THE RECORDS:
===

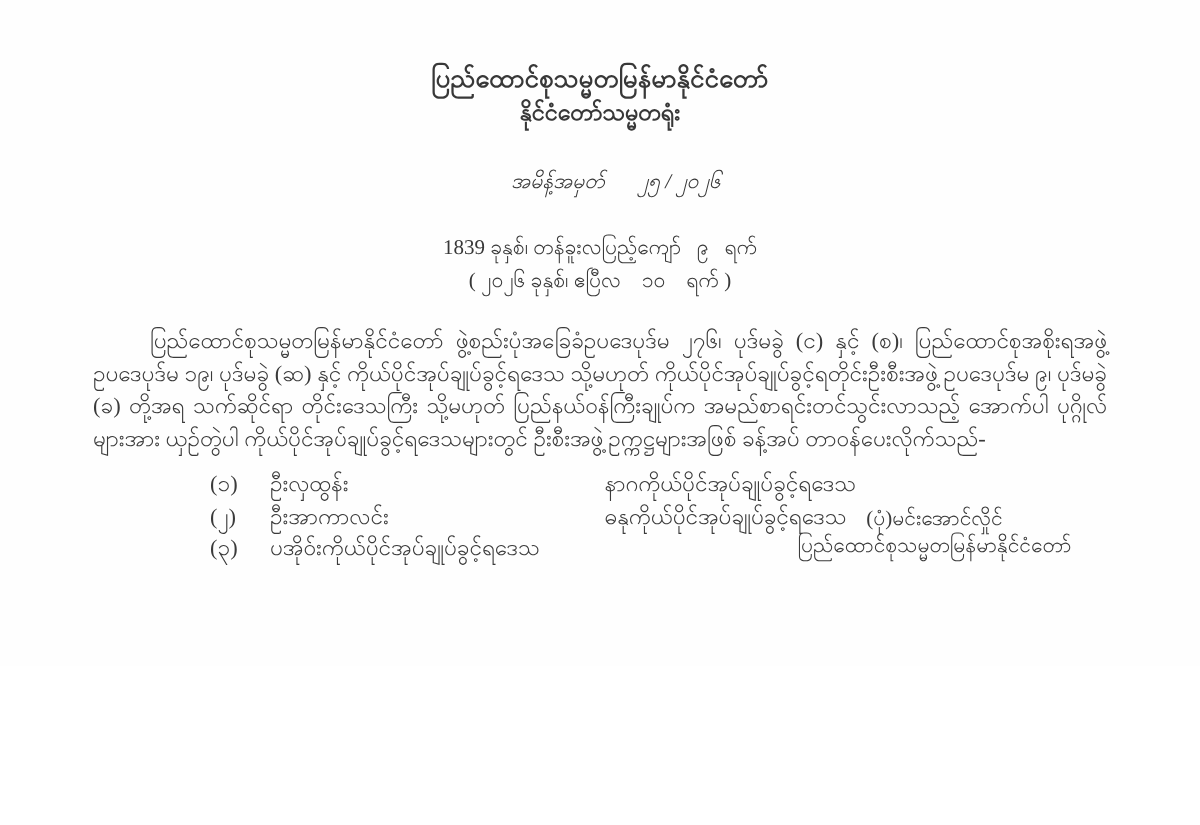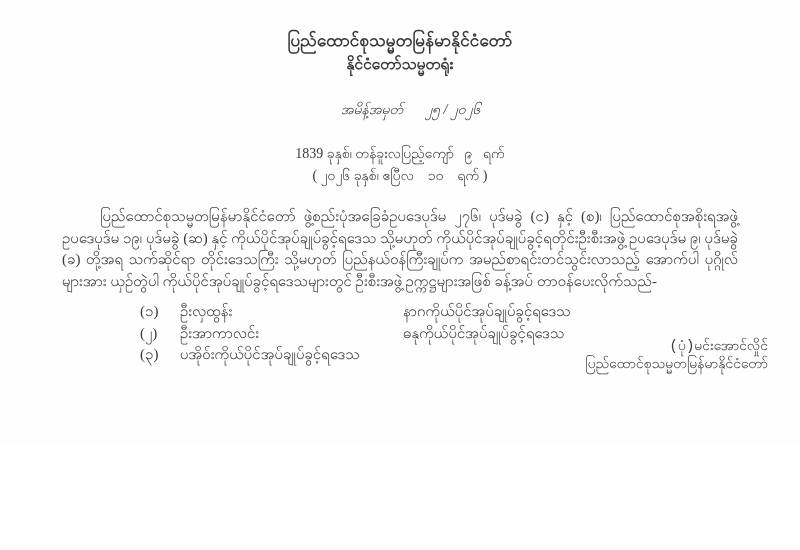--- a/index.html
+++ b/index.html
@@ -6,21 +6,21 @@
   html, body {
     width: 800px; height: 550px;
     background: #ffffff;
     font-family: "Liberation Serif", "DejaVu Serif", serif;
   }
   .page {
     position: relative;
     width: 800px; height: 444px;
     background: #fefefe;
     color: #383838;
-    padding: 30px 62px 0 62px;
+    padding: 42px 62px 0 62px;
     overflow: hidden;
   }
   .doc-header { text-align: center; }
   .hline { line-height: 21px; white-space: pre; }
   .state-title { font-size: 17px; font-weight: bold; letter-spacing: 0.2px; margin-bottom: 2px; }
   .office-title { font-size: 15.5px; font-weight: bold; margin-bottom: 4px; }
   .order-line { font-size: 14px; margin-bottom: 2px; font-style: italic; }
   .order-line .order-no { display: inline-block; margin-left: 22px; }
   .date-line { font-size: 14px; margin-bottom: 1px; }
   .subject-line { font-size: 14.5px; font-weight: bold; margin-top: 2px; }
@@ -42,25 +42,24 @@
     color: #3a3a3a;
   }
   .appointment-row .num { width: 40px; flex: 0 0 auto; }
   .appointment-row .name { width: 223px; flex: 0 0 auto; }
   .appointment-row .zone { flex: 1 1 auto; }
   .signature-block {
     position: absolute;
     right: 32px;
     top: 338px;
     width: 290px;
-    text-align: right;
+    text-align: center;
     font-size: 14px;
     line-height: 17px;
     color: #3a3a3a;
-    font-family: Liberation Mono, monospace;
   }
   .signature-block .sig-line { margin-bottom: 1px; white-space: pre; }
 </style>
 </head>
 <body>
 
 <div class="page">
 
   <header class="doc-header">
     <div class="hline state-title">ပြည်ထောင်စုသမ္မတမြန်မာနိုင်ငံတော်</div>

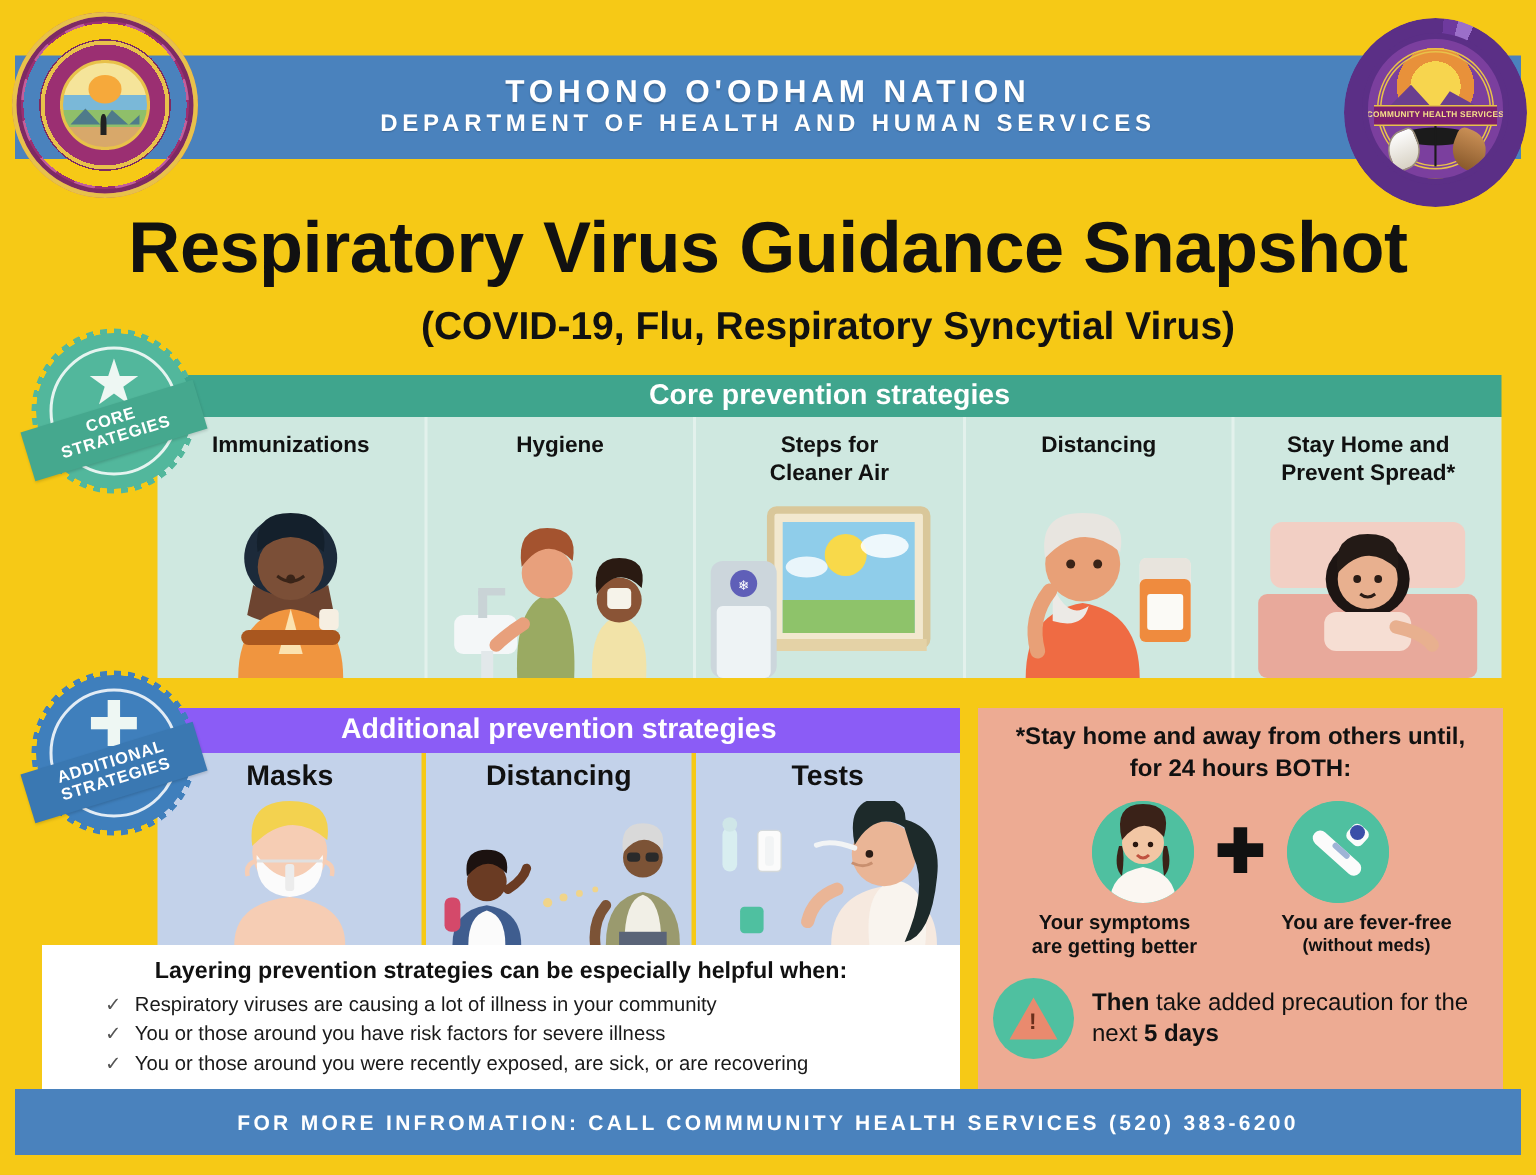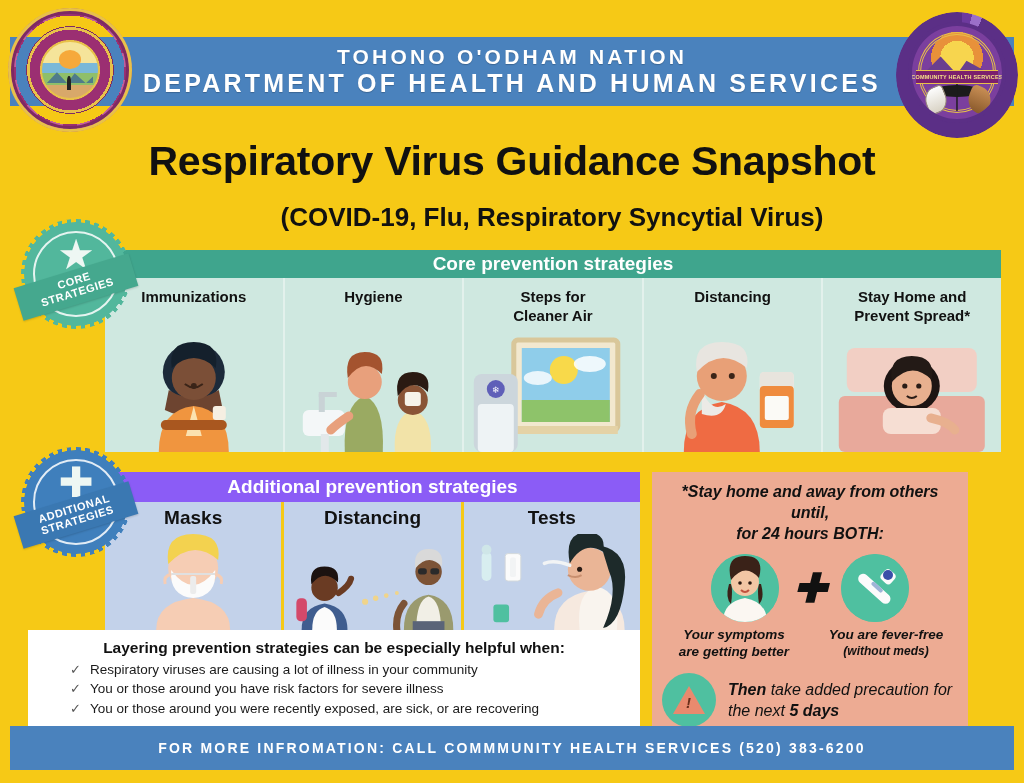--- a/index.html
+++ b/index.html
@@ -22,21 +22,21 @@
     width: 1004px; height: 69px;
     background: #4a82bd;
     display: flex; align-items: center; justify-content: center;
   }
   .header-text { text-align: center; line-height: 1.15; }
   .header-text .l1, .header-text .l2 {
     color: #ffffff; font-weight: bold; letter-spacing: 3.2px;
     text-shadow: 0 1px 1px rgba(0,0,0,.22);
   }
   .header-text .l1 { font-size: 21px; }
-  .header-text .l2 { font-size: 25px; }
+  .header-text .l2 { font-size: 16px; }
 
   
   .seal { position: absolute; border-radius: 50%; }
   .seal-left {
     left: 8px; top: 8px; width: 124px; height: 124px;
     background:
       radial-gradient(circle at 50% 50%,
         #a8c8a0 0 16%,
         #f0a73c 16% 22%,
         #f4e3b0 22% 25%,
@@ -137,21 +137,21 @@
   .seal-right .feather2 {
     position: absolute; right: 12%; top: 66%; width: 26%; height: 28%;
     background: linear-gradient(#c98f55, #8a5a2c);
     border-radius: 20% 60% 20% 60%; transform: rotate(22deg);
   }
 
   
   .title {
     position: absolute; left: 0; top: 138px; width: 1024px;
     text-align: center; color: #111; font-weight: bold;
-    font-size: 41px; letter-spacing: -.3px;
+    font-size: 48px; letter-spacing: -.3px;
   }
   .subtitle {
     position: absolute; left: 0; top: 202px; width: 1024px;
     text-align: center; color: #111; font-weight: bold; font-size: 26px; margin-left: 40px;
   }
 
   
   .core-section {
     position: absolute; left: 105px; top: 250px;
     width: 896px; height: 202px;
@@ -210,23 +210,22 @@
   }
   .layer-item {
     display: flex; align-items: flex-start; gap: 9px;
     font-size: 13.5px; color: #1a1a1a; margin: 0 0 3px 28px;
   }
   .chk { color: #555; font-size: 13px; line-height: 1.25; }
 
   
   .pink-panel {
     position: absolute; left: 652px; top: 472px;
-    width: 316px; height: 254px; background: #edab93;
+    width: 350px; height: 254px; background: #edab93;
     padding: 10px 10px 0 10px;
-    font-style: italic;
   }
   .pink-title {
     text-align: center; font-weight: bold; font-size: 16px;
     color: #111; line-height: 1.3;
   }
   .pink-icons {
     display: flex; align-items: center; justify-content: center;
     gap: 14px; margin-top: 10px;
   }
   .circ {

===

ASSIGNMENT: Write out the whole listing verbatim, images excluded.

SOLVED EXERCISE:
--- a/index.html
+++ b/index.html
@@ -6,21 +6,21 @@
   html, body {
     width: 800px; height: 550px;
     background: #ffffff;
     font-family: "Liberation Serif", "DejaVu Serif", serif;
   }
   .page {
     position: relative;
     width: 800px; height: 444px;
     background: #fefefe;
     color: #383838;
-    padding: 30px 62px 0 62px;
+    padding: 42px 62px 0 62px;
     overflow: hidden;
   }
   .doc-header { text-align: center; }
   .hline { line-height: 21px; white-space: pre; }
   .state-title { font-size: 17px; font-weight: bold; letter-spacing: 0.2px; margin-bottom: 2px; }
   .office-title { font-size: 15.5px; font-weight: bold; margin-bottom: 4px; }
   .order-line { font-size: 14px; margin-bottom: 2px; font-style: italic; }
   .order-line .order-no { display: inline-block; margin-left: 22px; }
   .date-line { font-size: 14px; margin-bottom: 1px; }
   .subject-line { font-size: 14.5px; font-weight: bold; margin-top: 2px; }
@@ -42,25 +42,24 @@
     color: #3a3a3a;
   }
   .appointment-row .num { width: 40px; flex: 0 0 auto; }
   .appointment-row .name { width: 223px; flex: 0 0 auto; }
   .appointment-row .zone { flex: 1 1 auto; }
   .signature-block {
     position: absolute;
     right: 32px;
     top: 338px;
     width: 290px;
-    text-align: right;
+    text-align: center;
     font-size: 14px;
     line-height: 17px;
     color: #3a3a3a;
-    font-family: Liberation Mono, monospace;
   }
   .signature-block .sig-line { margin-bottom: 1px; white-space: pre; }
 </style>
 </head>
 <body>
 
 <div class="page">
 
   <header class="doc-header">
     <div class="hline state-title">ပြည်ထောင်စုသမ္မတမြန်မာနိုင်ငံတော်</div>

--- a/index.html
+++ b/index.html
@@ -22,21 +22,21 @@
     width: 1004px; height: 69px;
     background: #4a82bd;
     display: flex; align-items: center; justify-content: center;
   }
   .header-text { text-align: center; line-height: 1.15; }
   .header-text .l1, .header-text .l2 {
     color: #ffffff; font-weight: bold; letter-spacing: 3.2px;
     text-shadow: 0 1px 1px rgba(0,0,0,.22);
   }
   .header-text .l1 { font-size: 21px; }
-  .header-text .l2 { font-size: 25px; }
+  .header-text .l2 { font-size: 16px; }
 
   
   .seal { position: absolute; border-radius: 50%; }
   .seal-left {
     left: 8px; top: 8px; width: 124px; height: 124px;
     background:
       radial-gradient(circle at 50% 50%,
         #a8c8a0 0 16%,
         #f0a73c 16% 22%,
         #f4e3b0 22% 25%,
@@ -137,21 +137,21 @@
   .seal-right .feather2 {
     position: absolute; right: 12%; top: 66%; width: 26%; height: 28%;
     background: linear-gradient(#c98f55, #8a5a2c);
     border-radius: 20% 60% 20% 60%; transform: rotate(22deg);
   }
 
   
   .title {
     position: absolute; left: 0; top: 138px; width: 1024px;
     text-align: center; color: #111; font-weight: bold;
-    font-size: 41px; letter-spacing: -.3px;
+    font-size: 48px; letter-spacing: -.3px;
   }
   .subtitle {
     position: absolute; left: 0; top: 202px; width: 1024px;
     text-align: center; color: #111; font-weight: bold; font-size: 26px; margin-left: 40px;
   }
 
   
   .core-section {
     position: absolute; left: 105px; top: 250px;
     width: 896px; height: 202px;
@@ -210,23 +210,22 @@
   }
   .layer-item {
     display: flex; align-items: flex-start; gap: 9px;
     font-size: 13.5px; color: #1a1a1a; margin: 0 0 3px 28px;
   }
   .chk { color: #555; font-size: 13px; line-height: 1.25; }
 
   
   .pink-panel {
     position: absolute; left: 652px; top: 472px;
-    width: 316px; height: 254px; background: #edab93;
+    width: 350px; height: 254px; background: #edab93;
     padding: 10px 10px 0 10px;
-    font-style: italic;
   }
   .pink-title {
     text-align: center; font-weight: bold; font-size: 16px;
     color: #111; line-height: 1.3;
   }
   .pink-icons {
     display: flex; align-items: center; justify-content: center;
     gap: 14px; margin-top: 10px;
   }
   .circ {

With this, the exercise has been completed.